This is an industry that has seen incredible interest and growth, post-pandemic, largely due to rising technological advances and rapidly charging batteries, and it being a cheaper alternative to mainstream transportation. People are also more aware of the health benefits, and e-bikes offer access to getting out and about in a less strenuous way. Plus, they are seen as the eco-conscious alternative to motor vehicles, and with policymakers developing cycling infrastructures across towns and cities the world over, bike use has rocketed generally. In fact over 25% of money spent on mountain bikes in 2020 was on e-bikes. Specialized - one of the big three - was one of the first to introduce e-bikes to their mountain bike line-up, realising that the learning curve and fitness curve for mountain biking was steep and harsh. If riders had an eMTB they were more likely to enjoy the experience and then more likely to want to ride again. Now almost every bike brand has several eMTBs on offer with their ranges steadily growing. Also eMTBs now have their own XC World Cup category, meaning this sport is only going to keep growing.
The industry does suffer from supply issues, and since Covid supply chains from Asia have become complicated, transit times have doubled and container costs more than quadrupled. So when you find the eMTB for you, be aware you may have to wait quite a while for it.
What is an eMTB?
A mountain bike with an integrated motor that assists the rider when pedalling. There isn't a throttle, so if you don't pedal there is no support, and they only provide support up to a certain speed limit: the speed limit in Europe is 25km/h and 32km/h in North America. Whether they are hardtail or full-suspension, there are three distinct categories: Light, All-round, and Power. They come with all the things a traditional mountain bike has, but they are heavier and have distinguishing features such as an electric motor, a battery pack, and a handlebar-mounted computer that controls it all. The assist modes consist of: off, low (barely helps), medium, eco, and a battery-draining sport/high mode.

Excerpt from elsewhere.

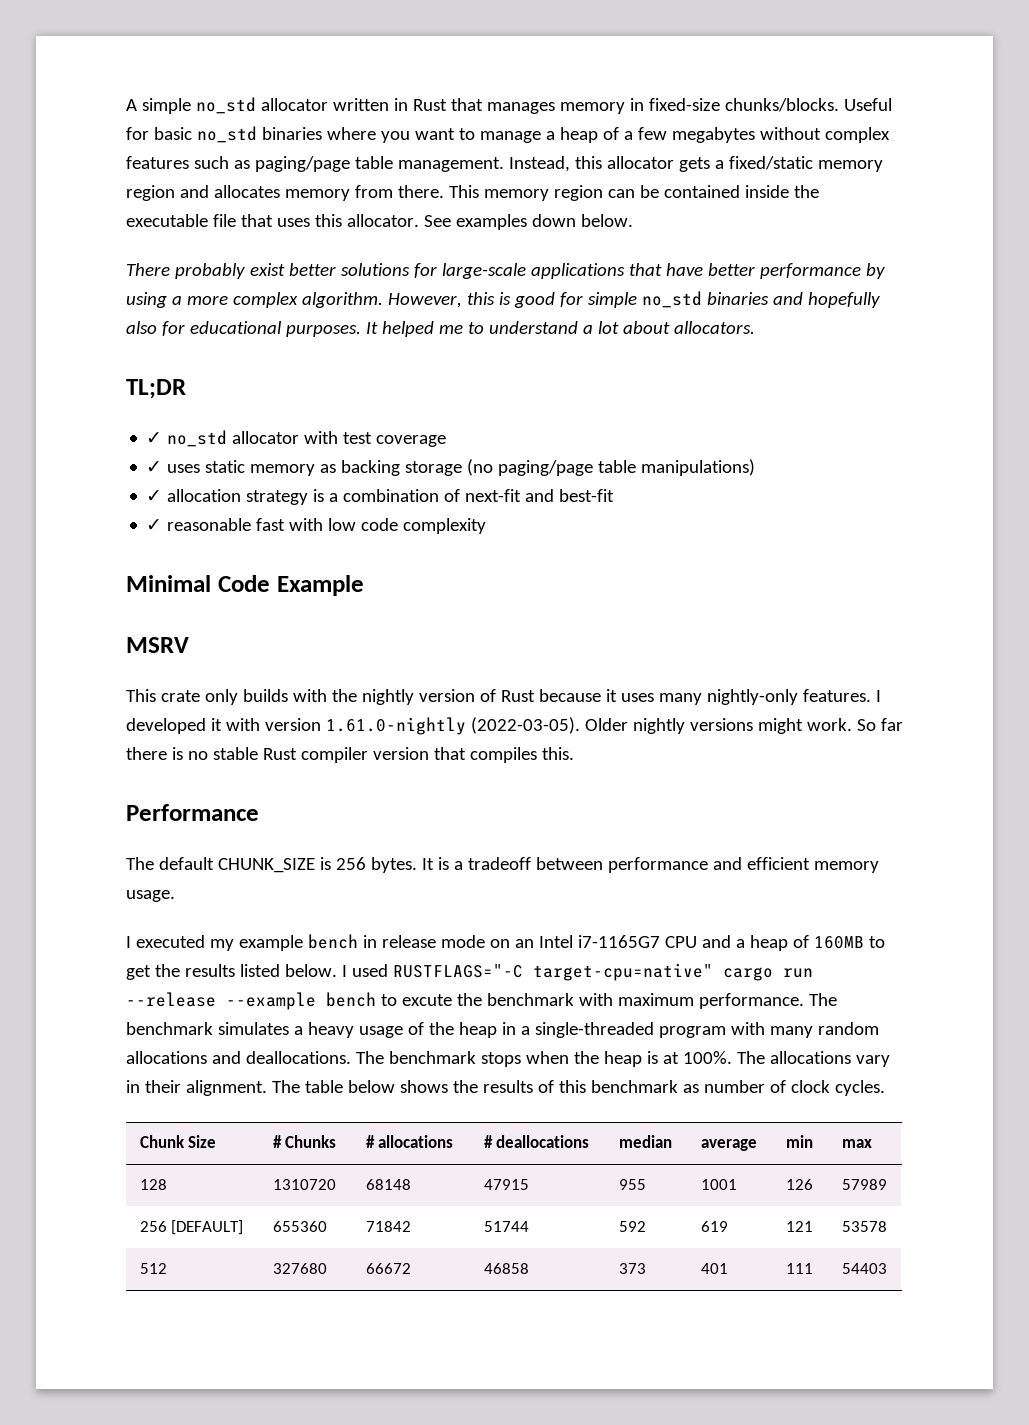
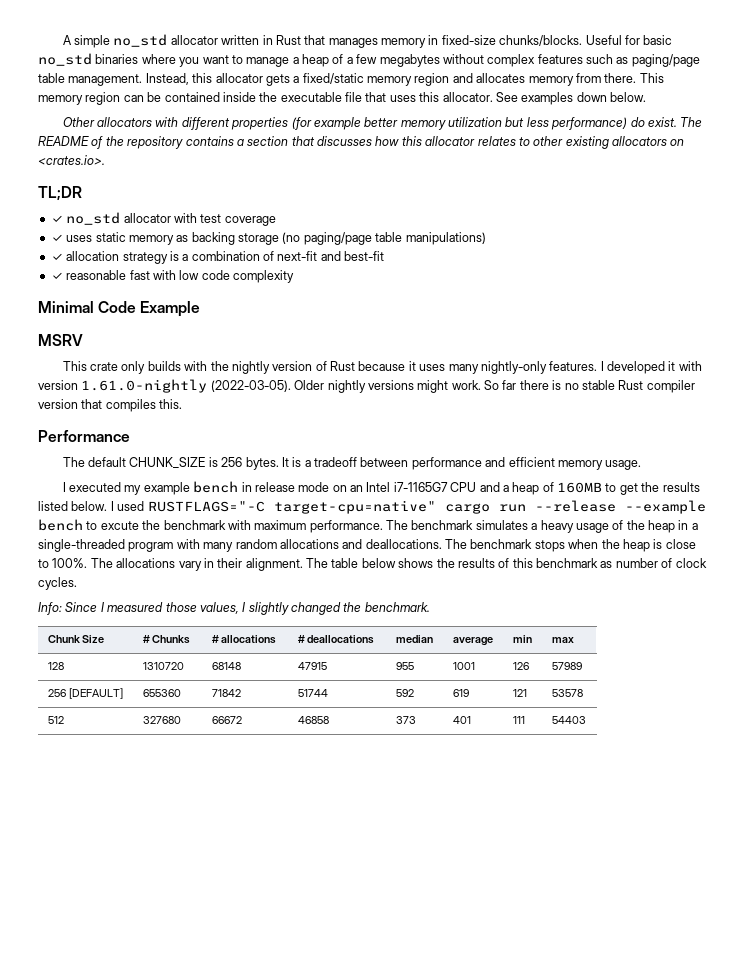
[126,263,885,279] [126,291,880,308] [126,321,755,337] There probably exist better solutions for large-scale applications that have better performance by using a more complex algorithm. However, this is good for simple no_std binaries and hopefully also for educational purposes. It helped me to understand a lot about allocators. -> [62,117,703,130] [38,136,685,149] [38,155,105,165] Other allocators with different properties (for example better memory utilization but less performance) do exist. The README of the repository contains a section that discusses how this allocator relates to other existing allocators on <crates.io>.
[662,1052,679,1064] at -> [665,539,696,549] [38,559,49,568] close to
(885, 1088) none -> [38,602,430,615] // Info: Since I measured those values, I slightly changed the benchmark.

There are some things to consider when buying an eMTB, here are a few:
- Full-suspension or hardtail? According to the experts there is no good reason to ride a hardtail, unless you only ride on well-maintained roads or in the city. The more affordable price and lower maintenance costs are the main reasons you may buy hardtail.
- How much travel? This refers to the suspension and is a measurement of how much a wheel can move to absorb bumps. As a rough guide 130-170mm is ideal for all-round use. Bikes with less are usually trekking bikes, and more is suited to extremely demanding terrain.
- How much are they? Very manufacturer dependent, but a full-suspension eMTB will set you back at least €4,500-5,000, but the sky's the limit. Hardtails usually come in around €1,000 cheaper.
- What is the range? Heavily dependent on battery capacity, the mode selected, rider weight, and elevation profile.
- Battery capacity - indicated in watt-hours (Wh). Depending on the bike this varies from 250Wh-1,000Wh.
- Motor output - specified in watts.
- Torque - measured in newton metres (Nm) and describes the driving force with which the motor supports the rider when pedalling. The higher the torque, the more assistance.
- Wheel size - 27.5", 29" or a mix of the two are the three common wheel size combinations.
- Suspension - depending on the purpose and model this varies between 100-200mm.
Fat tyre eMTBs
You'll see these around the trails from time to time, and simply put they are an eBike with tyres of four inches plus in width. Designed primarily to ride over snow, the heavy-duty tyres gives a greater ability to travel over more surfaces than bikes with a normal tyre width, such as snow, dirt, sand, wet stone, loose ground like leaves, twigs and rocks, and pavements or parks. They improve balance and stability on any type of terrain, and are therefore perfect for those who want more versatility and comfort, as comfort is definitely their greatest advantage. Rising in popularity, they can be harder to handle on the trails as their braking isn't as precise and performance isn't as good as with a bike on regular mountain bike tyres. Also worth remembering is that by having fat tyres, the frame, rim and axles are bigger and heavier, which isn't ideal for everyone.
Sharing the same trails
There has been some controversy in some areas around eBikes sharing the same trails as mountain bikers, hikers, horse riders etc., and in some countries and states they are banned from non-motorised mountain bike trails.
The majority of rental shops in resort will have e-bikes available for hire should you wish to try this fast-emerging sport for yourself... just be warned, it's addictive.